Sjögren's Syndrome
A cell-mediated autoimmune disease that results in inflammation, dysfunction, and destruction of the exocrine glands.
This chronic syndrome is characterized by decreased lacrimal and salivary gland activity (sicca syndrome) and a connective tissue disorder.
Symptoms, Signs, and Diagnosis
The most common signs, xerophthalmia (dry eyes) and xerostomia (dry mouth), are reported in up to 25% of elderly patients. However, most persons with such symptoms have atrophic mucus-producing cells rather than an autoimmune disease. Patients with xerophthalmia report a foreign body sensation or grittiness in the eyes. Patients with xerostomia have a need to drink copious amounts of fluids, a loss of taste, and excessive dental caries. Occasionally, Sjögren's syndrome is accompanied by systemic manifestations, including Raynaud's phenomenon, polyarthritis, interstitial pneumonitis, vasculitis, neurologic and psychiatric manifestations, and loss of other exocrine functions.

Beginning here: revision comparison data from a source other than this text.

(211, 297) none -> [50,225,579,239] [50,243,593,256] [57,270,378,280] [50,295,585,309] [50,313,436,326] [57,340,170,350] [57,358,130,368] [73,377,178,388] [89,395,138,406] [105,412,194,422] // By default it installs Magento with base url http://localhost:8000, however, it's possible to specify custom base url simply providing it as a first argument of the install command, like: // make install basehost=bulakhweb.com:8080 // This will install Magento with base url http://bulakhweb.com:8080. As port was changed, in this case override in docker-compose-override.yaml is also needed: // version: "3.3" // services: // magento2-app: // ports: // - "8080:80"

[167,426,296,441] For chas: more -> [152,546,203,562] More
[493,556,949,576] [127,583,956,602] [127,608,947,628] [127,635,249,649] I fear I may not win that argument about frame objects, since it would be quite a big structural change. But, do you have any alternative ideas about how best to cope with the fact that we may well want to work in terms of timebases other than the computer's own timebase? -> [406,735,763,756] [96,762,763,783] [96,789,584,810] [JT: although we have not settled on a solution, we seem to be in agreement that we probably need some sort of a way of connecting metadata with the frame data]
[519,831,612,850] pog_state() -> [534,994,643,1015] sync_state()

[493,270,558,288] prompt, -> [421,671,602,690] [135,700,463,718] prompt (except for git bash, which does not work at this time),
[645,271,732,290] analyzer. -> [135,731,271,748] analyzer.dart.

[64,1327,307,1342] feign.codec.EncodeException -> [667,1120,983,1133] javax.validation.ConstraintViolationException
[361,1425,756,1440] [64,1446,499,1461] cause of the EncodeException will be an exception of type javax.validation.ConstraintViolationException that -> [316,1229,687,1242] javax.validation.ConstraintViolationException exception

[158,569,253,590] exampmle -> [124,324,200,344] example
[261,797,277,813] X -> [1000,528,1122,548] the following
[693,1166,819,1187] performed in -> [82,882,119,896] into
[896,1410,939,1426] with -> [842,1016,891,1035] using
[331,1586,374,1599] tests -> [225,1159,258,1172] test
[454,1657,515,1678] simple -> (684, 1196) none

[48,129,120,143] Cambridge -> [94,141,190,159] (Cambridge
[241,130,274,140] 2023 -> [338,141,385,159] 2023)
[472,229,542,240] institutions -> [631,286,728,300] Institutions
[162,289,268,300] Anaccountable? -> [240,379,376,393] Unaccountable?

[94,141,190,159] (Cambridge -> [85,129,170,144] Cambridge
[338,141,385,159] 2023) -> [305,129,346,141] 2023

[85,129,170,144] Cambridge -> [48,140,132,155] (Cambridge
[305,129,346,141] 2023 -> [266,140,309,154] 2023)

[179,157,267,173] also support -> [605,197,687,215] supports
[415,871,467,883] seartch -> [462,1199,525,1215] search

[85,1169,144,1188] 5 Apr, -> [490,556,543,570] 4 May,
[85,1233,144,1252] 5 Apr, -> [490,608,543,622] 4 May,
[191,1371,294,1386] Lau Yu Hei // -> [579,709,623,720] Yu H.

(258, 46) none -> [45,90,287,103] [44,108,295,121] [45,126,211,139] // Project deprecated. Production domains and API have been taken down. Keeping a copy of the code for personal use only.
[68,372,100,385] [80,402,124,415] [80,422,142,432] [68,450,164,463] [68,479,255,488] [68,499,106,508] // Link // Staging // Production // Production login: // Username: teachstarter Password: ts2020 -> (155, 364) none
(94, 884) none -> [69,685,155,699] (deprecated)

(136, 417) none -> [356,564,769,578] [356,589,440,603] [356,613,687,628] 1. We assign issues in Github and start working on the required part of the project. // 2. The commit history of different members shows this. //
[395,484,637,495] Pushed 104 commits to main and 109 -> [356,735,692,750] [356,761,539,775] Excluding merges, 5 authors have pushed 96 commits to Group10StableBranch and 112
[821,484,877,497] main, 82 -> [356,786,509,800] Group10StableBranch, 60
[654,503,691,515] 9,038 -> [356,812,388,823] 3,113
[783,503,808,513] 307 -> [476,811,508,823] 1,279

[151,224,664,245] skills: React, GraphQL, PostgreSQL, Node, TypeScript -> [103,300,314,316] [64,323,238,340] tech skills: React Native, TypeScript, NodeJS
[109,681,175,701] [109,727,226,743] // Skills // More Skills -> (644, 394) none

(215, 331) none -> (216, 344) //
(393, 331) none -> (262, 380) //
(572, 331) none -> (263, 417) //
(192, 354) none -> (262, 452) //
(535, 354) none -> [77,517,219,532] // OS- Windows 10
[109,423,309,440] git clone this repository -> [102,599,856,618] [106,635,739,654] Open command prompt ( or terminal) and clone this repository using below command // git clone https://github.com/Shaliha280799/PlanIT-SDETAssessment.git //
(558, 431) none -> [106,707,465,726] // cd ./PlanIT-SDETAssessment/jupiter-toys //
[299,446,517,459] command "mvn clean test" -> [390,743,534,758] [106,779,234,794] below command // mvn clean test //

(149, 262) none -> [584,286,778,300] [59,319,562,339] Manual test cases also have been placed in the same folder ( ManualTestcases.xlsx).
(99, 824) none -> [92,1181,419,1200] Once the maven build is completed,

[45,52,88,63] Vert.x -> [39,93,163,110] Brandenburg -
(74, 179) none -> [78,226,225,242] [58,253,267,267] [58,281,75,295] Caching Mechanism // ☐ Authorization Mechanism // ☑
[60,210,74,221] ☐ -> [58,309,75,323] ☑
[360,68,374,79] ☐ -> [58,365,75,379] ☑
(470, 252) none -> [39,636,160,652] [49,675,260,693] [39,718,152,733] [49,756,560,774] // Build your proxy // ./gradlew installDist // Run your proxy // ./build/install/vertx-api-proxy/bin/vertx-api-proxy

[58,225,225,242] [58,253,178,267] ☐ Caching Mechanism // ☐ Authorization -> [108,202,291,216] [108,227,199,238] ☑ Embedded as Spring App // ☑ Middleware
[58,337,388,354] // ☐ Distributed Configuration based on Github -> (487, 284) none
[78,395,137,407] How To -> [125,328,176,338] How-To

The diagnosis is based on the symptoms. The Schirmer test, which uses a small strip of filter paper to measure eye moisture, has been advocated as a test for Sjögren's syndrome; however, this test is not standardized. Sjögren's syndrome may be accompanied by autoantibodies, including anti-Ro and anti-La, in the blood. Although rarely needed, biopsy of the minor salivary gland of the lip can confirm the diagnosis. Patients show evidence of focal or diffuse lymphocytic infiltration of the glands.
Treatment
Treatment is symptomatic. Artificial tears and lemon and glycerin mouth rinse are the standard therapies. For the systemic forms of Sjögren's syndrome, corticosteroids and other immunosuppressant drugs have been tried with varied effectiveness.